**Action item**
All records must be restated word for word.

(Stored items from a collection)
════

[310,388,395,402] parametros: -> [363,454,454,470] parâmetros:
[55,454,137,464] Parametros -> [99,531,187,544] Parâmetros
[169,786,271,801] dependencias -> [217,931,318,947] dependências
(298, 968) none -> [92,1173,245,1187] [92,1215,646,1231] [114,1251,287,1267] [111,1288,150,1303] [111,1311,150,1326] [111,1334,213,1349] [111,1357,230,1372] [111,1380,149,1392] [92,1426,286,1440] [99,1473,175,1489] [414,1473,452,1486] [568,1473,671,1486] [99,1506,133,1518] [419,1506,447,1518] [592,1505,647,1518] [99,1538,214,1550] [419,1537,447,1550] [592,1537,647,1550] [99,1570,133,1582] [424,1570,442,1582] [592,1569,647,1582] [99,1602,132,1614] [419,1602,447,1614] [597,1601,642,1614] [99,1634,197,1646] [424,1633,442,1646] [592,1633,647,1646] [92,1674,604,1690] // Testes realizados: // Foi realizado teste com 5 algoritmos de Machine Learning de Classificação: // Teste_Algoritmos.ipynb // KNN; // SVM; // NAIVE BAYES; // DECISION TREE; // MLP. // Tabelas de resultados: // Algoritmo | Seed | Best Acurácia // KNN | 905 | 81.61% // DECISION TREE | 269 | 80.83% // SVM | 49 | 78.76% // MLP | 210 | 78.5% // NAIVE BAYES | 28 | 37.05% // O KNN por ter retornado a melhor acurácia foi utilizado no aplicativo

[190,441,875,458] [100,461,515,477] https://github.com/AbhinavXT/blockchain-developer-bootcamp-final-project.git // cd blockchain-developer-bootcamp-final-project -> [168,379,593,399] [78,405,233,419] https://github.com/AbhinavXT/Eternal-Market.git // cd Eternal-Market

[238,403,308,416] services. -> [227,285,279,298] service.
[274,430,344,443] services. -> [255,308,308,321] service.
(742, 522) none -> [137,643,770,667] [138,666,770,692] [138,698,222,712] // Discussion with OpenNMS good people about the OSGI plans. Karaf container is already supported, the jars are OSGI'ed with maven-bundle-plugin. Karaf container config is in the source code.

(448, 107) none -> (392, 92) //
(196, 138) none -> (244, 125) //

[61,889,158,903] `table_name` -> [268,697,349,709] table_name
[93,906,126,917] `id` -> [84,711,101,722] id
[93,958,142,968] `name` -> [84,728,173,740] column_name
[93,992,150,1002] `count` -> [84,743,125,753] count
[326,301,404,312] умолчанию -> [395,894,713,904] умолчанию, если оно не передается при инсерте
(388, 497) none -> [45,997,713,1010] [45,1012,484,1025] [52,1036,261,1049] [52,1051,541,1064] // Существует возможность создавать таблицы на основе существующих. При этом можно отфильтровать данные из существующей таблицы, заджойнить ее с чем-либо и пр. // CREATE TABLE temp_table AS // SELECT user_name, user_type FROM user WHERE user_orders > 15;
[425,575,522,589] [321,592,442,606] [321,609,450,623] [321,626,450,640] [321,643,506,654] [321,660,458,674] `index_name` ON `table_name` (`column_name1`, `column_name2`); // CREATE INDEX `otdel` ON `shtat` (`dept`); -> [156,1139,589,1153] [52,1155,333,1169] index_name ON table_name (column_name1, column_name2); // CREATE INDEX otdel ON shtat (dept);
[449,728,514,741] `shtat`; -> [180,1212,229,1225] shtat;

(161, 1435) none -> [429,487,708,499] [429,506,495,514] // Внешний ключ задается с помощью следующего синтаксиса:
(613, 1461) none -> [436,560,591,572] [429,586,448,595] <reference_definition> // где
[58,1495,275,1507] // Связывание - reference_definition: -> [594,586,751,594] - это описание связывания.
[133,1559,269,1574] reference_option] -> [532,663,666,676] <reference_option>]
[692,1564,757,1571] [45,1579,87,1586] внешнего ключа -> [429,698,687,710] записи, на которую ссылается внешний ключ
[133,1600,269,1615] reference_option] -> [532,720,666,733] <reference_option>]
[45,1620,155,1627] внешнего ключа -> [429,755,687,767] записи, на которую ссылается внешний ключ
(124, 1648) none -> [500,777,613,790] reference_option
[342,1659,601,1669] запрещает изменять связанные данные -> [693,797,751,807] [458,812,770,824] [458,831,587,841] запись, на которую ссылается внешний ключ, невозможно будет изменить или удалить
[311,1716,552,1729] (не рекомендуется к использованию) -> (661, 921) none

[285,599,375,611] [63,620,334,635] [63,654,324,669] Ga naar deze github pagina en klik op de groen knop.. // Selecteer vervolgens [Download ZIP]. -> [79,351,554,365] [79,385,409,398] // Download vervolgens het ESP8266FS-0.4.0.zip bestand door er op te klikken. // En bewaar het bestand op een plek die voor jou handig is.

════

**Task answer**
[310,388,395,402] parametros: -> [363,454,454,470] parâmetros:
[55,454,137,464] Parametros -> [99,531,187,544] Parâmetros
[169,786,271,801] dependencias -> [217,931,318,947] dependências
(298, 968) none -> [92,1173,245,1187] [92,1215,646,1231] [114,1251,287,1267] [111,1288,150,1303] [111,1311,150,1326] [111,1334,213,1349] [111,1357,230,1372] [111,1380,149,1392] [92,1426,286,1440] [99,1473,175,1489] [414,1473,452,1486] [568,1473,671,1486] [99,1506,133,1518] [419,1506,447,1518] [592,1505,647,1518] [99,1538,214,1550] [419,1537,447,1550] [592,1537,647,1550] [99,1570,133,1582] [424,1570,442,1582] [592,1569,647,1582] [99,1602,132,1614] [419,1602,447,1614] [597,1601,642,1614] [99,1634,197,1646] [424,1633,442,1646] [592,1633,647,1646] [92,1674,604,1690] // Testes realizados: // Foi realizado teste com 5 algoritmos de Machine Learning de Classificação: // Teste_Algoritmos.ipynb // KNN; // SVM; // NAIVE BAYES; // DECISION TREE; // MLP. // Tabelas de resultados: // Algoritmo | Seed | Best Acurácia // KNN | 905 | 81.61% // DECISION TREE | 269 | 80.83% // SVM | 49 | 78.76% // MLP | 210 | 78.5% // NAIVE BAYES | 28 | 37.05% // O KNN por ter retornado a melhor acurácia foi utilizado no aplicativo

[190,441,875,458] [100,461,515,477] https://github.com/AbhinavXT/blockchain-developer-bootcamp-final-project.git // cd blockchain-developer-bootcamp-final-project -> [168,379,593,399] [78,405,233,419] https://github.com/AbhinavXT/Eternal-Market.git // cd Eternal-Market

[238,403,308,416] services. -> [227,285,279,298] service.
[274,430,344,443] services. -> [255,308,308,321] service.
(742, 522) none -> [137,643,770,667] [138,666,770,692] [138,698,222,712] // Discussion with OpenNMS good people about the OSGI plans. Karaf container is already supported, the jars are OSGI'ed with maven-bundle-plugin. Karaf container config is in the source code.

(448, 107) none -> (392, 92) //
(196, 138) none -> (244, 125) //

[61,889,158,903] `table_name` -> [268,697,349,709] table_name
[93,906,126,917] `id` -> [84,711,101,722] id
[93,958,142,968] `name` -> [84,728,173,740] column_name
[93,992,150,1002] `count` -> [84,743,125,753] count
[326,301,404,312] умолчанию -> [395,894,713,904] умолчанию, если оно не передается при инсерте
(388, 497) none -> [45,997,713,1010] [45,1012,484,1025] [52,1036,261,1049] [52,1051,541,1064] // Существует возможность создавать таблицы на основе существующих. При этом можно отфильтровать данные из существующей таблицы, заджойнить ее с чем-либо и пр. // CREATE TABLE temp_table AS // SELECT user_name, user_type FROM user WHERE user_orders > 15;
[425,575,522,589] [321,592,442,606] [321,609,450,623] [321,626,450,640] [321,643,506,654] [321,660,458,674] `index_name` ON `table_name` (`column_name1`, `column_name2`); // CREATE INDEX `otdel` ON `shtat` (`dept`); -> [156,1139,589,1153] [52,1155,333,1169] index_name ON table_name (column_name1, column_name2); // CREATE INDEX otdel ON shtat (dept);
[449,728,514,741] `shtat`; -> [180,1212,229,1225] shtat;

(161, 1435) none -> [429,487,708,499] [429,506,495,514] // Внешний ключ задается с помощью следующего синтаксиса:
(613, 1461) none -> [436,560,591,572] [429,586,448,595] <reference_definition> // где
[58,1495,275,1507] // Связывание - reference_definition: -> [594,586,751,594] - это описание связывания.
[133,1559,269,1574] reference_option] -> [532,663,666,676] <reference_option>]
[692,1564,757,1571] [45,1579,87,1586] внешнего ключа -> [429,698,687,710] записи, на которую ссылается внешний ключ
[133,1600,269,1615] reference_option] -> [532,720,666,733] <reference_option>]
[45,1620,155,1627] внешнего ключа -> [429,755,687,767] записи, на которую ссылается внешний ключ
(124, 1648) none -> [500,777,613,790] reference_option
[342,1659,601,1669] запрещает изменять связанные данные -> [693,797,751,807] [458,812,770,824] [458,831,587,841] запись, на которую ссылается внешний ключ, невозможно будет изменить или удалить
[311,1716,552,1729] (не рекомендуется к использованию) -> (661, 921) none

[285,599,375,611] [63,620,334,635] [63,654,324,669] Ga naar deze github pagina en klik op de groen knop.. // Selecteer vervolgens [Download ZIP]. -> [79,351,554,365] [79,385,409,398] // Download vervolgens het ESP8266FS-0.4.0.zip bestand door er op te klikken. // En bewaar het bestand op een plek die voor jou handig is.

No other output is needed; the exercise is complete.